The Attempt at a Solution

I know how to do this if we assumed that the rings had to be unital. In that case, there can be no non-trivial homomorphism. However, in my book rings don't need unity, and so a homomorphism is defined only such that the operations are preserved. In this case, how do I show that there is no injective homomorphism?

 

[nuuskur]

An image of a homomorphism is always a sub-structure. In this case, if f:\mathbb{Z}_3\to\mathbb{Z}_{15} was a ring homomorphism, then f(\mathbb{Z}_3) is a sub-ring. I can certainly think of an injective ring homomorphism \mathbb{Z}_3\to\mathbb{Z}_{15}, though. Would you believe if I wrote \mathbb{Z}_{15}\cong \mathbb{Z}_3\times\mathbb{Z}_5?

 

[Mr Davis 97]

An image of a homomorphism is always a sub-structure. In this case, if f:\mathbb{Z}_3\to\mathbb{Z}_{15} was a ring homomorphism, then f(\mathbb{Z}_3) is a sub-ring. I can certainly think of an injective ring homomorphism \mathbb{Z}_3\to\mathbb{Z}_{15}, though. Would you believe if I wrote \mathbb{Z}_{15}\cong \mathbb{Z}_3\times\mathbb{Z}_5?
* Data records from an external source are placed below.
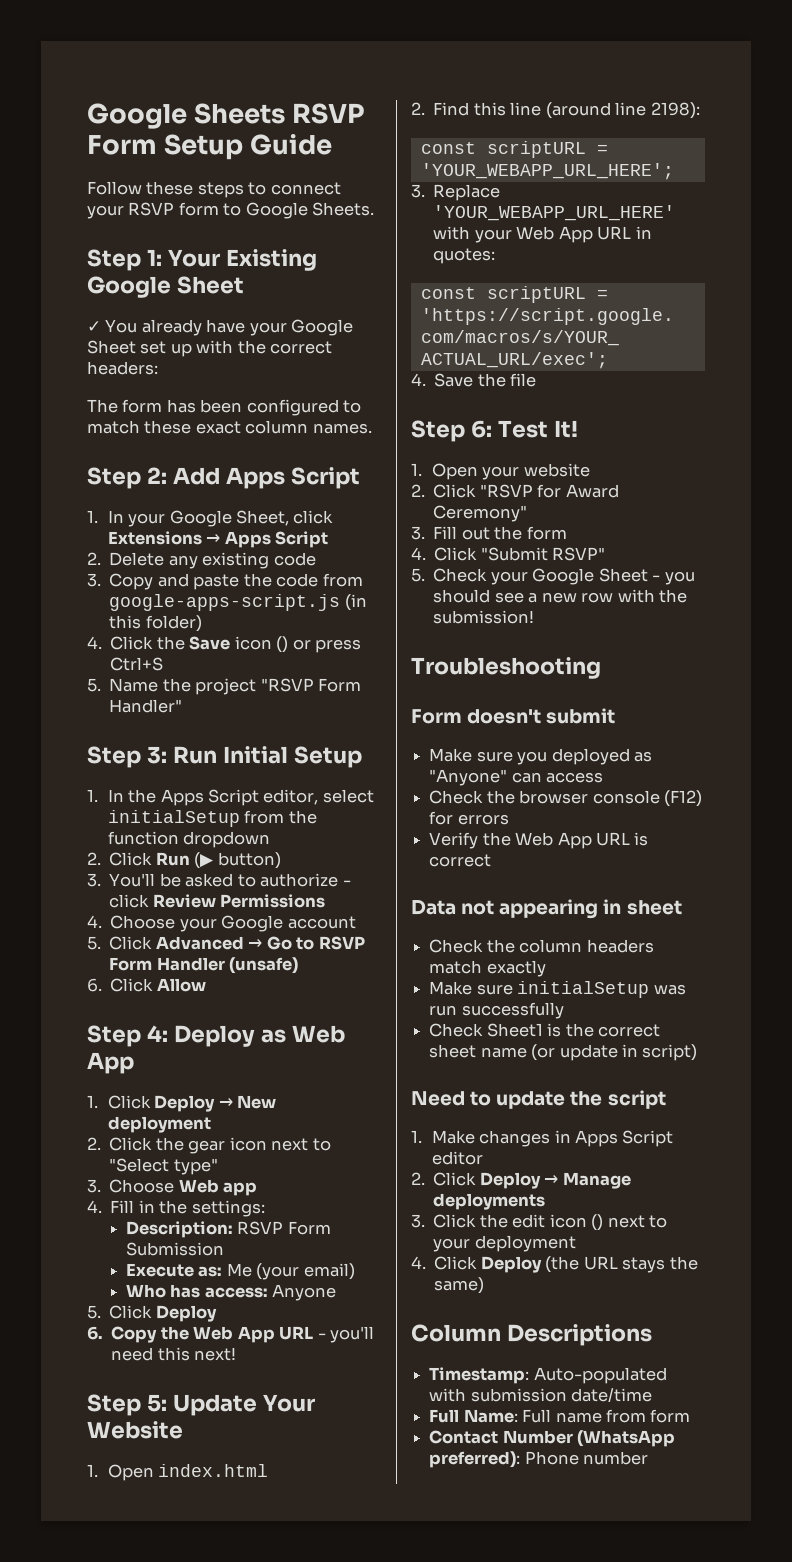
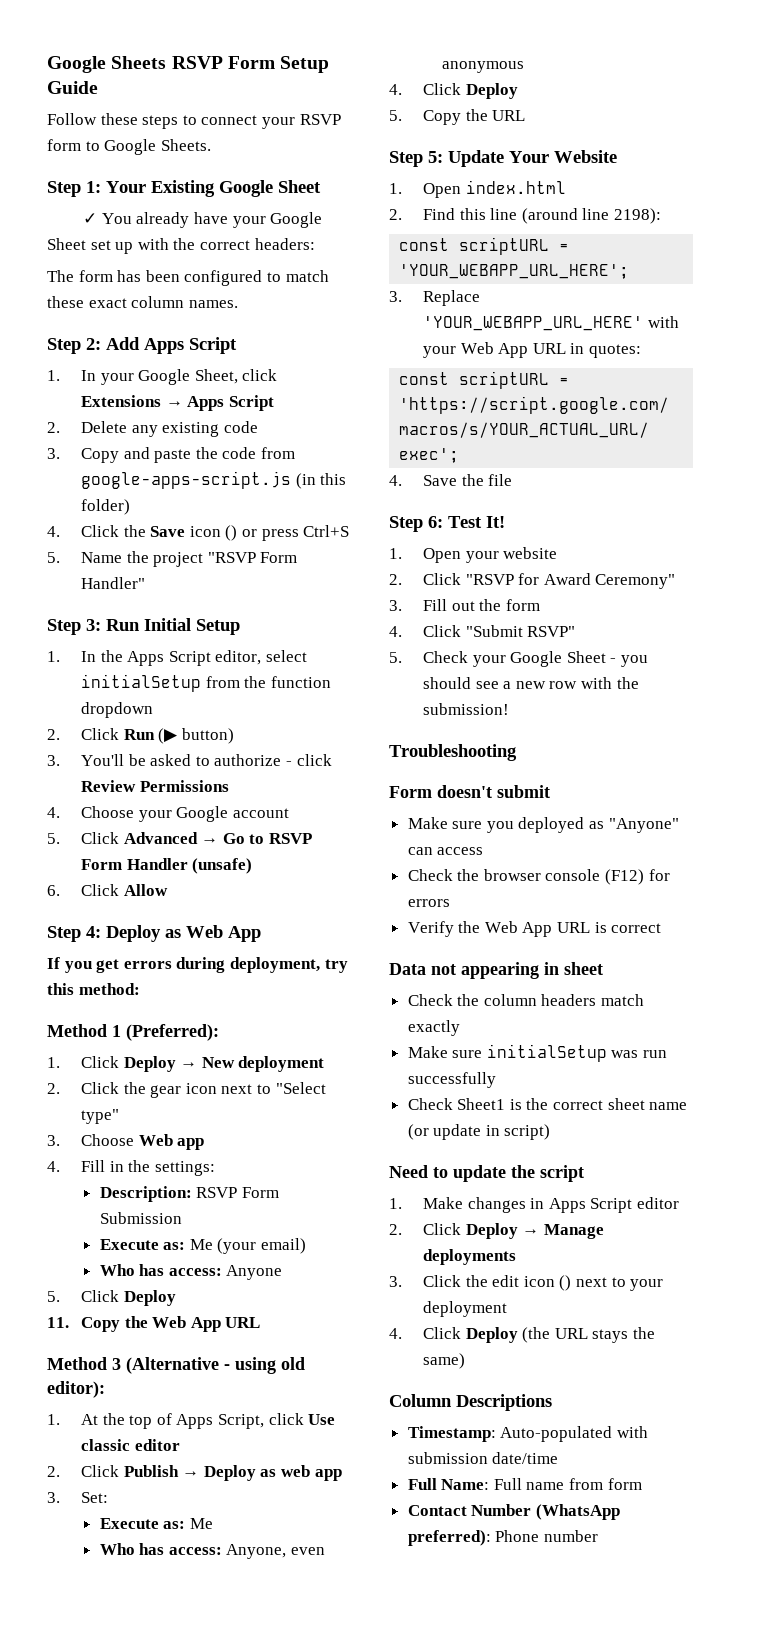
+ If you get errors during deployment, try this method:
+ Method 1 (Preferred):
- 6. Copy the Web App URL - you'll need this next!
+ 11. Copy the Web App URL
+ Method 3 (Alternative - using old editor):
+ 1. At the top of Apps Script, click Use classic editor
+ 2. Click Publish → Deploy as web app
+ 3. Set:
+ Execute as: Me
+ Who has access: Anyone, even anonymous
+ 4. Click Deploy
+ 5. Copy the URL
I think that $\mu$ such that $\mu (0) = 0$, $\mu (1) = 5$, and $\mu (2) = 10$ is an injective homomorphism. However, I found this by trial-and-error, and am not completely sure of a systematic way to find the possible homomorphisms from $\mathbb{Z}_3$ to $\mathbb{Z}_{15}$

 

[nuuskur]

Riddled with mistakes

 

[Mr Davis 97]

Verify it (yes, though, your proposition holds)

As I said Z_{15}\cong Z_3\times Z_5. We can construct the injective homomorphism very easily
f(k) = (k,0), where k=0,1,2. Addition and multiplication in Z_m\times Z_n is defined component-wise: (a,b)+(c,d) =(a+c,b+d) and (a,b)(c,d) = (ac,bd). Since \mbox{gcd}(3,5)=1 the Chinese remainder theorem will tell you what the corresponding elements of (0,0),(1,0),(2,0) in Z_{15} are. They are uniquely determined, so your \mu is, in fact, the only possibility.
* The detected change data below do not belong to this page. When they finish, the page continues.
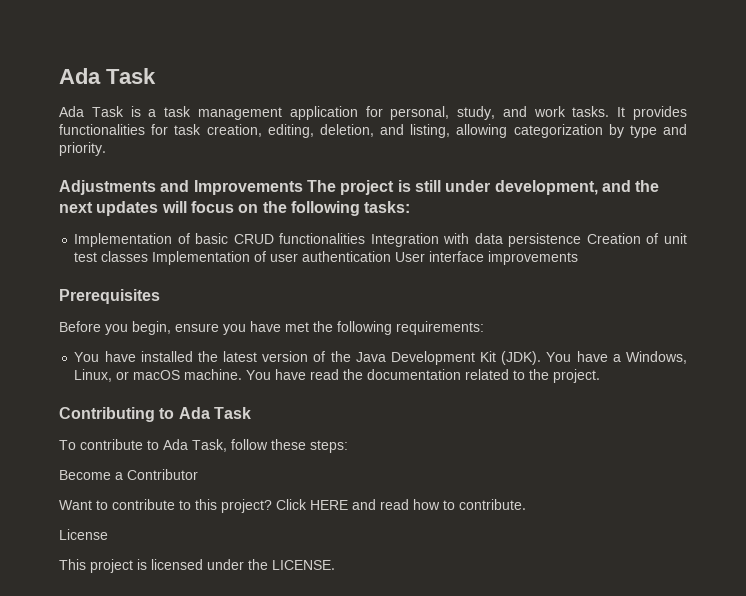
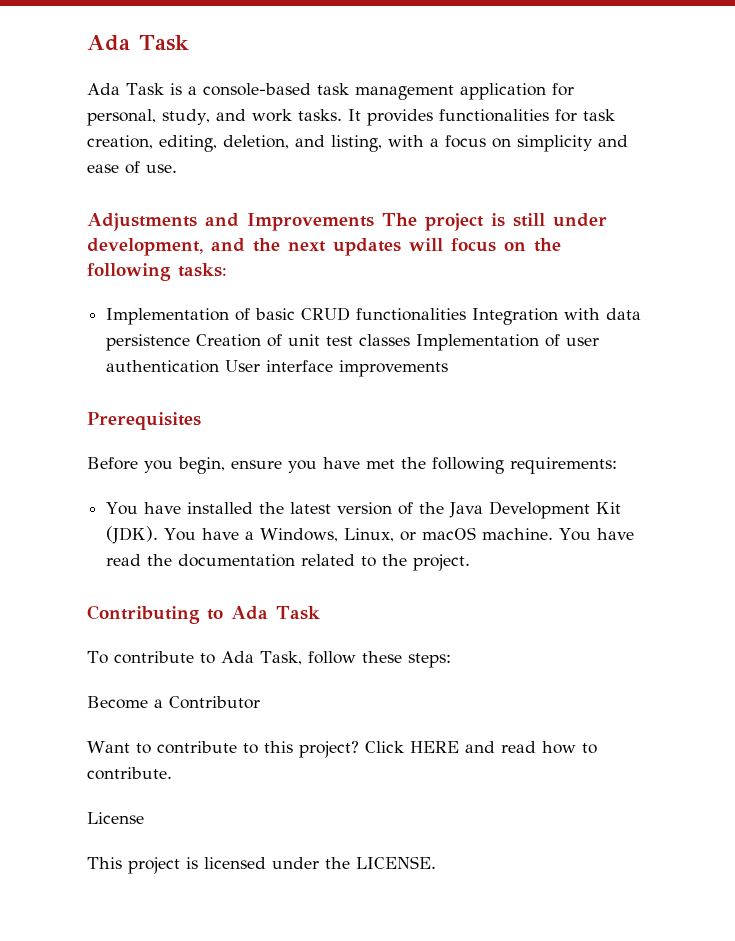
- Ada Task is a task management application for personal, study, and work tasks.
+ Ada Task is a console-based task management application for personal, study, and work tasks.
- It provides functionalities for task creation, editing, deletion, and listing, allowing categorization by type and priority.
+ It provides functionalities for task creation, editing, deletion, and listing, with a focus on simplicity and ease of use.

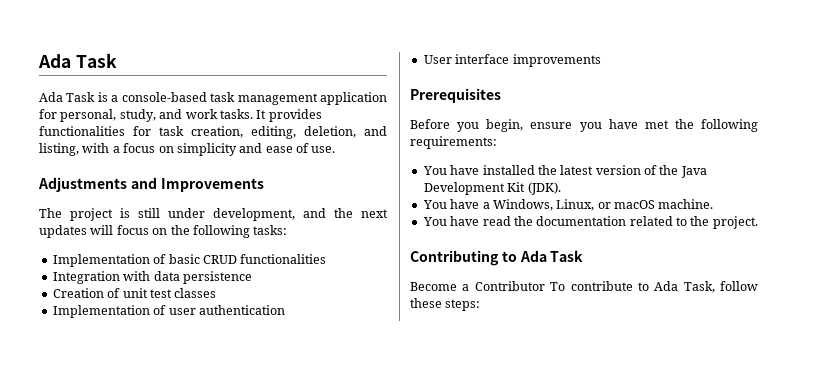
- Adjustments and Improvements The project is still under development, and the next updates will focus on the following tasks:
+ Adjustments and Improvements
+ The project is still under development, and the next updates will focus on the following tasks:
- Implementation of basic CRUD functionalities Integration with data persistence Creation of unit test classes Implementation of user authentication User interface improvements
+ Implementation of basic CRUD functionalities
+ Integration with data persistence
+ Creation of unit test classes
+ Implementation of user authentication
+ User interface improvements
- You have installed the latest version of the Java Development Kit (JDK). You have a Windows, Linux, or macOS machine. You have read the documentation related to the project.
+ You have installed the latest version of the Java Development Kit (JDK).
+ You have a Windows, Linux, or macOS machine.
+ You have read the documentation related to the project.
- To contribute to Ada Task, follow these steps:
+ Become a Contributor To contribute to Ada Task, follow these steps:
- Become a Contributor
- Want to contribute to this project? Click HERE and read how to contribute.
- License
- This project is licensed under the LICENSE.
So basically you noted that $\mathbb{Z}_{15}\cong \mathbb{Z}_3\times \mathbb{Z}_5$, and used this to your advantage, because $f(k) = (k,0)$ is an obvious injective homomorphism from $\mathbb{Z}_3$ to $\mathbb{Z}_3\times \mathbb{Z}_5$, and then found the corresponding elements. However, while $f(k) = (k,0)$ is an obvious homomorphism, how do you know that there aren't others?
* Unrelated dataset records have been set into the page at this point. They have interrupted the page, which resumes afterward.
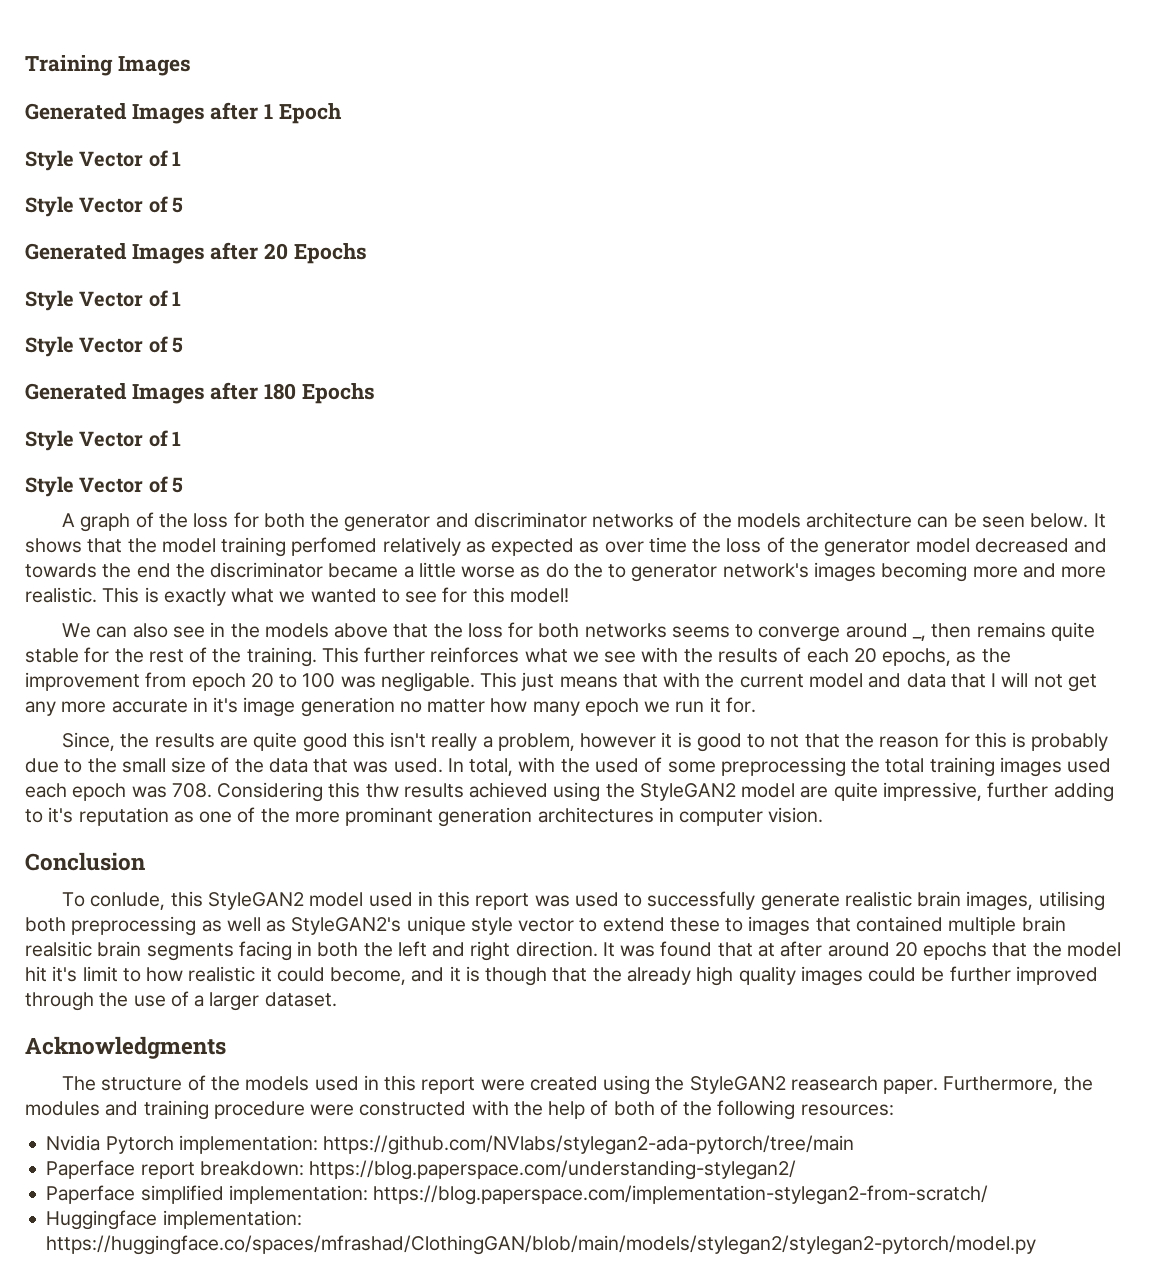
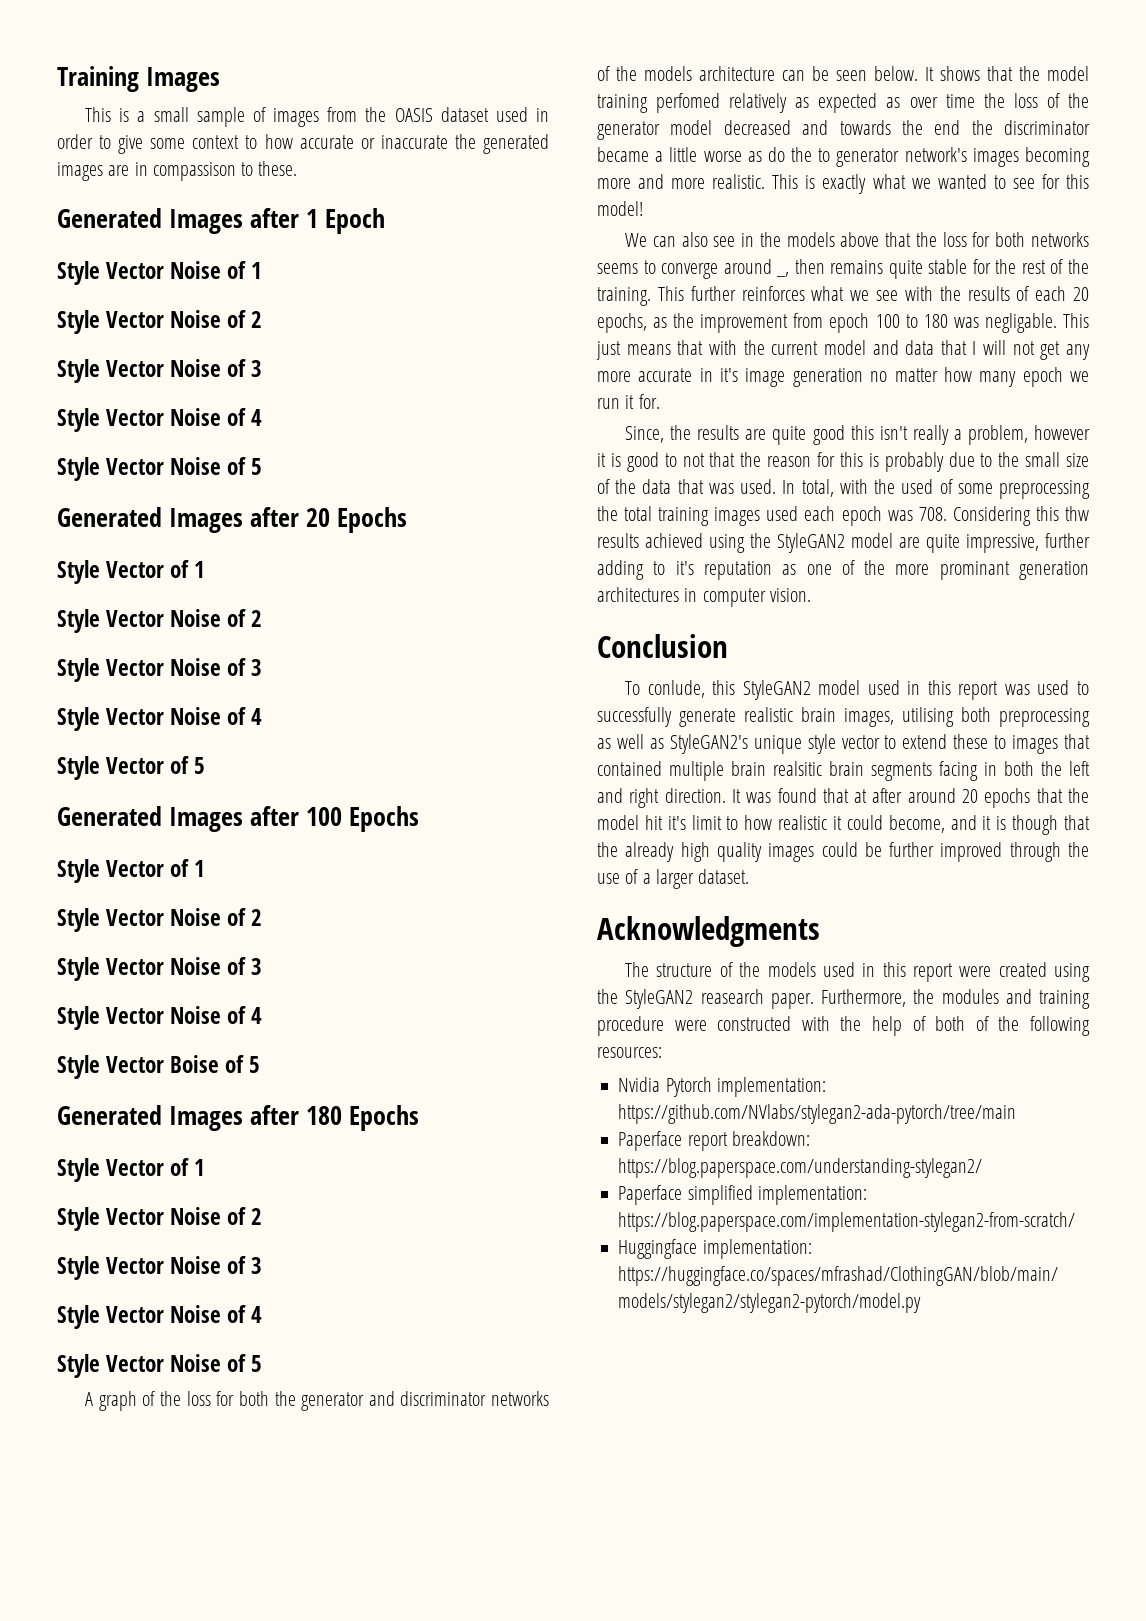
+ This is a small sample of images from the OASIS dataset used in order to give some context to how accurate or inaccurate the generated images are in compassison to these.
  Generated Images after 1 Epoch
- Style Vector of 1
- Style Vector of 5
+ Style Vector Noise of 1
+ Style Vector Noise of 2
+ Style Vector Noise of 3
+ Style Vector Noise of 4
+ Style Vector Noise of 5
  Generated Images after 20 Epochs
  Style Vector of 1
+ Style Vector Noise of 2
+ Style Vector Noise of 3
+ Style Vector Noise of 4
  Style Vector of 5
+ Generated Images after 100 Epochs
+ Style Vector of 1
+ Style Vector Noise of 2
+ Style Vector Noise of 3
+ Style Vector Noise of 4
+ Style Vector Boise of 5
  Generated Images after 180 Epochs
  Style Vector of 1
- Style Vector of 5
+ Style Vector Noise of 2
+ Style Vector Noise of 3
+ Style Vector Noise of 4
+ Style Vector Noise of 5
- This further reinforces what we see with the results of each 20 epochs, as the improvement from epoch 20 to 100 was negligable.
+ This further reinforces what we see with the results of each 20 epochs, as the improvement from epoch 100 to 180 was negligable.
For example, wouldn't $\varphi$ such that $\varphi (0) = 0$, $\varphi (1) = 10$, and $\varphi (2) = 5$ also be an injective homomorphism from $\mathbb{Z}_3$ to $\mathbb{Z}_{15}$?

 

[nuuskur]

Riddled with mistakes

 

[Mr Davis 97]

Good catch. The chinese remainder theorem tells you the corresponding elements are uniquely determined, but you are free to combine them however you wish as long as you don't violate the criteria of ring isomorphism.
The image \{0,5,10\} is uniquely determined, but not the mapping itself. Thank you

Could you address the first part of my last question? That is, why is $f(k) = (k,0)$ the only homomorphism from $\mathbb{Z}_3$ to $\mathbb{Z}_3 \times \mathbb{Z}_5$?

 

[nuuskur]

My argument is wrong. f need not be unique. The image of the injective homomorphism (aka monomorphism) is unique, but it doesn't imply the mapping is unique. You proposed g(0)=0, g(1) = (2,0), g(2) = (1,0) and this is also a monomorphism.

Pardon the confusion.

 

[Mr Davis 97]

My argument is wrong. f is not unique. The image of the injective homomorphism (aka monomorphism) is unique, but it doesn't imply the mapping is unique. You proposed g(0)=0, g(1) = (2,0), g(2) = (1,0) and this is also a monomorphism.

Pardon the confusion.

Well in that case we have two homomorphisms. But how do we know that $f(k) = (k,0)$, where k = 1,2,3, and the $g$ that you describe are the only two such homomorphisms? How do you knowfor sure that other's can't be constructed?

 

[nuuskur]

Riddled with mistakes

 

[Dick]

Well in that case we have two homomorphisms. But how do we know that $f(k) = (k,0)$, where k = 1,2,3, and the $g$ that you describe are the only two such homomorphisms? How do you knowfor sure that other's can't be constructed?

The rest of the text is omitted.